Read More 500 Club articles
Hadoop sparks a religious debate among technical specialists
Harris is agnostic when it comes to which particular version of Hadoop is the best. There is an almost religious debate over the merits of Cloudera, compared with Hortonworks' version of Hadoop, he said.
But a more pertinent question is whether to choose to run Hadoop in-house or in the cloud.
And if you go for Amazon, do you chose a packaged version of Hadoop running on Amazon’s Elastic Map Reduce service, or do you hire servers and storage from Amazon and run your own choice of Hadoop software?
Whichever route you choose, big data technology is immature and difficult to implement, according to Harris.

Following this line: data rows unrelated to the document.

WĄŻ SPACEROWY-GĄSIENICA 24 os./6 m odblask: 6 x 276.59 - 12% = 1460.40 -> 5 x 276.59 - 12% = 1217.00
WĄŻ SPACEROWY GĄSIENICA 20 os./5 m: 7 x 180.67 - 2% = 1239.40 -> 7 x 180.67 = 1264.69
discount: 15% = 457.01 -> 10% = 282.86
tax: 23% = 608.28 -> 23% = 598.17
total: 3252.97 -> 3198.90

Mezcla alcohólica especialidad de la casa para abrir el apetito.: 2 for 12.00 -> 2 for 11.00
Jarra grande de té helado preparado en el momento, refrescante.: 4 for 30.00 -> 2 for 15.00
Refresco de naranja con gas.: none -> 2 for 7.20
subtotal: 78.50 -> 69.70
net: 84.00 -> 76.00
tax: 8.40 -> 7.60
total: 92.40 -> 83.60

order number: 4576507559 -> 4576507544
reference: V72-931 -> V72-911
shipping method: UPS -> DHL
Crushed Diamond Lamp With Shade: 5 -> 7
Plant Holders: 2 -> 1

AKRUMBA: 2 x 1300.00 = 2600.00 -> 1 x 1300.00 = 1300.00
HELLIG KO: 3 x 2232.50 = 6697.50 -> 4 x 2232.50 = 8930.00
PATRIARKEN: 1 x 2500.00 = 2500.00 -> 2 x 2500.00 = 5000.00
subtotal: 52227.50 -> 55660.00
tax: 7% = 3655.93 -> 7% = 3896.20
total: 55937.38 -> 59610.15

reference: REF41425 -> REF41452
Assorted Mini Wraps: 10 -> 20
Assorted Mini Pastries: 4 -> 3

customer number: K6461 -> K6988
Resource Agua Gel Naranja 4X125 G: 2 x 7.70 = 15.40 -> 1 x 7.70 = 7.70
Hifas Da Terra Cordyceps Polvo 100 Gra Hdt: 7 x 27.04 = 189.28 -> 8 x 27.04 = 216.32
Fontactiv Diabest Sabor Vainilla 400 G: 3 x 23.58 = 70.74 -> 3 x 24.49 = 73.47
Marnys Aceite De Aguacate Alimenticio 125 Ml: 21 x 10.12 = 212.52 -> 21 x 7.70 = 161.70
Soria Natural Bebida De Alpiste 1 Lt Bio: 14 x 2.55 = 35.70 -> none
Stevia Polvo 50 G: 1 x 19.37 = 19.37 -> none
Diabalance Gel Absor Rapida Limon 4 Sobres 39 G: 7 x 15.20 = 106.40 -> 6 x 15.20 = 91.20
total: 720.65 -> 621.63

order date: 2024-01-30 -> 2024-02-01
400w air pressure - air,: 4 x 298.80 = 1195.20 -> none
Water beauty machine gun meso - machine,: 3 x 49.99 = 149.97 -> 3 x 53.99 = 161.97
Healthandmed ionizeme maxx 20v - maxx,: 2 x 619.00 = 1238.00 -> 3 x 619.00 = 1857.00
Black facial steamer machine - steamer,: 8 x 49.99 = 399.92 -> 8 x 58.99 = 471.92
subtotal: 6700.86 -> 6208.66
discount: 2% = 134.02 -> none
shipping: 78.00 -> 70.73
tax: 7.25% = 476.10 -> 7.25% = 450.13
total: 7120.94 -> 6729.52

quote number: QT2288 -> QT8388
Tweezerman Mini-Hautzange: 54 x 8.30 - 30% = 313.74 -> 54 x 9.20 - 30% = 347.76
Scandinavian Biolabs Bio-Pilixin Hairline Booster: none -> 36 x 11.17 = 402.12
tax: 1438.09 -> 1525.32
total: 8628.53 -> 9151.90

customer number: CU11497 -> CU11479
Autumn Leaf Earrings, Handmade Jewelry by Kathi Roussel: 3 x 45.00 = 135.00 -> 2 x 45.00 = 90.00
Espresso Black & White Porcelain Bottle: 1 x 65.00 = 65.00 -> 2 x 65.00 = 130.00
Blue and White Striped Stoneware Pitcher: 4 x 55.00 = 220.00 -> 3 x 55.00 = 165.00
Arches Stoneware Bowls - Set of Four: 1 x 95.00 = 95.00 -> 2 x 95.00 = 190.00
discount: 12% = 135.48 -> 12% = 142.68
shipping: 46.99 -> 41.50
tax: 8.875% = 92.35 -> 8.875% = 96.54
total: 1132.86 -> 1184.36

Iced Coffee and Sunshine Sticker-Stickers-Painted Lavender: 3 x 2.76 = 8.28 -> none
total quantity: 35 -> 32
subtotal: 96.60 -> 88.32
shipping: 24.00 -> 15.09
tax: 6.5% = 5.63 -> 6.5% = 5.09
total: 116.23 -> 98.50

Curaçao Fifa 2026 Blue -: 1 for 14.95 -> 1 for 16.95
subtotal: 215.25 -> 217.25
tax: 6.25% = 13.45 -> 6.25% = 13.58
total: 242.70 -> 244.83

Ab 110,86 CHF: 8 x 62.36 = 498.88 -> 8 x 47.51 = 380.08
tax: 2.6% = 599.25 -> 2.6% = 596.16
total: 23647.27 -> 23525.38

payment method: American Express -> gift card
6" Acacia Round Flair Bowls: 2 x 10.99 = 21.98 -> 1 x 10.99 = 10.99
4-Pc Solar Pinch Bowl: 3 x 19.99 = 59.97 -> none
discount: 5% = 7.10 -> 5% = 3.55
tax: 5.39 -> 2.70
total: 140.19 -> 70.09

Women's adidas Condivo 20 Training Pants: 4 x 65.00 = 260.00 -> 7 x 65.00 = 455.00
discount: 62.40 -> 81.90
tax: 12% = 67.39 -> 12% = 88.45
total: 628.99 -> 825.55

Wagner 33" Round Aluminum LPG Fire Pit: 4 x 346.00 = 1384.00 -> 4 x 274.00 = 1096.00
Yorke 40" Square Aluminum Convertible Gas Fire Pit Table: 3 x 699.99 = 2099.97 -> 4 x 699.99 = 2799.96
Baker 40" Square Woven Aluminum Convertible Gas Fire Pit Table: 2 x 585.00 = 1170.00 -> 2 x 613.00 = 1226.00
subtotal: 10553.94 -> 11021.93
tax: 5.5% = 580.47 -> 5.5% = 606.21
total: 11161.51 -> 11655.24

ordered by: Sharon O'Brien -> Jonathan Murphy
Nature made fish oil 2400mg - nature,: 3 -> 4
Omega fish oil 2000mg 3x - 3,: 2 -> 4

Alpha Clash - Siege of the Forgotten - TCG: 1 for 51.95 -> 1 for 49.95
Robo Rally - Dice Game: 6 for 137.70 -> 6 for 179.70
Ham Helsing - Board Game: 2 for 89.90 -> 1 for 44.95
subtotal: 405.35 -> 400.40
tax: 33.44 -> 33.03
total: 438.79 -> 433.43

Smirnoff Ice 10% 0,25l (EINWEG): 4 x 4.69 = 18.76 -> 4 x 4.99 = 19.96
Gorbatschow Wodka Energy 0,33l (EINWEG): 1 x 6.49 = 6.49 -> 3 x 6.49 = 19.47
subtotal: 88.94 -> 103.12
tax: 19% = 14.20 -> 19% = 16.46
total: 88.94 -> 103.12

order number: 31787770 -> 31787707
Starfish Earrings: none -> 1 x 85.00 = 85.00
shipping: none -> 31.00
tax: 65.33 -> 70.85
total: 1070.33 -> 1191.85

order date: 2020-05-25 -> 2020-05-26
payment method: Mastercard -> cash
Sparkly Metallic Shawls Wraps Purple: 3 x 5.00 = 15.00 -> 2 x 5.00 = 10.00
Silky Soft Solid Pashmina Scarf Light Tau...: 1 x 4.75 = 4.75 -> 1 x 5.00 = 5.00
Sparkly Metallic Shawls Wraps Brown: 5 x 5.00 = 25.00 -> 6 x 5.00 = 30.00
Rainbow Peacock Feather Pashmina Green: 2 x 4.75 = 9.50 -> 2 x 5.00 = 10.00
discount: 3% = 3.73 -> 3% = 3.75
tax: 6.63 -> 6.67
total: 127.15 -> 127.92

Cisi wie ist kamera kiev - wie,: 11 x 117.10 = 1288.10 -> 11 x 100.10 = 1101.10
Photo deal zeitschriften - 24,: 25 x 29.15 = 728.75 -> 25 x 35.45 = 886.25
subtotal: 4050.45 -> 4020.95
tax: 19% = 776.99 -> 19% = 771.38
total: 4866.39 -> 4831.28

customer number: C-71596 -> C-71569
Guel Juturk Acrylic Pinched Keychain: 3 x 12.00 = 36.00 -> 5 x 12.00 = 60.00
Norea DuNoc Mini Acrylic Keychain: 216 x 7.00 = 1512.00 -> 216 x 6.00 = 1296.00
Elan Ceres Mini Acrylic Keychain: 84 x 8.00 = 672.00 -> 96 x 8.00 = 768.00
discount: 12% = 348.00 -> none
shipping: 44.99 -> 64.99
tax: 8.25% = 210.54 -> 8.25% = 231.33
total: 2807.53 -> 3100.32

Making a success of it means embracing the open source community and being prepared to spend hours with baseball-hat wearing technical enthusiasts.
“You have to roll up your sleeves and get on with it,” he said. “That is very much what we did when we realised our systems were not going to cope. We basically sat a bunch of people down and said, 'just go and make this stuff work'.”
Channel 4 had to write its own big data tools. “I hate having to write my own tools," Harris told the audience. "There are some really good tools out there, but really there isn’t anything that fits the bill. You really have to code cut.”
“We have moved from monthly, to weekly, to daily [batch processing], and we will get much closer to real time,” he said. “I can’t do it today, but I believe the price point of that sort of analysis will come down.”
It is early days, but Harris expects Channel 4 to continue to developing big data on Amazon’s cloud service for the foreseeable future.
“We have had a few troughs of disillusionment, I can tell you, when we could not make this stuff work,” he said, drawing on the language of the IT analyst group Gartner.
But now, when it comes to big data, he said Channel 4 is heading towards Gartner’s “slope of enlightenment”.
“It's not that we are better than anyone else. We just started earlier,” he said.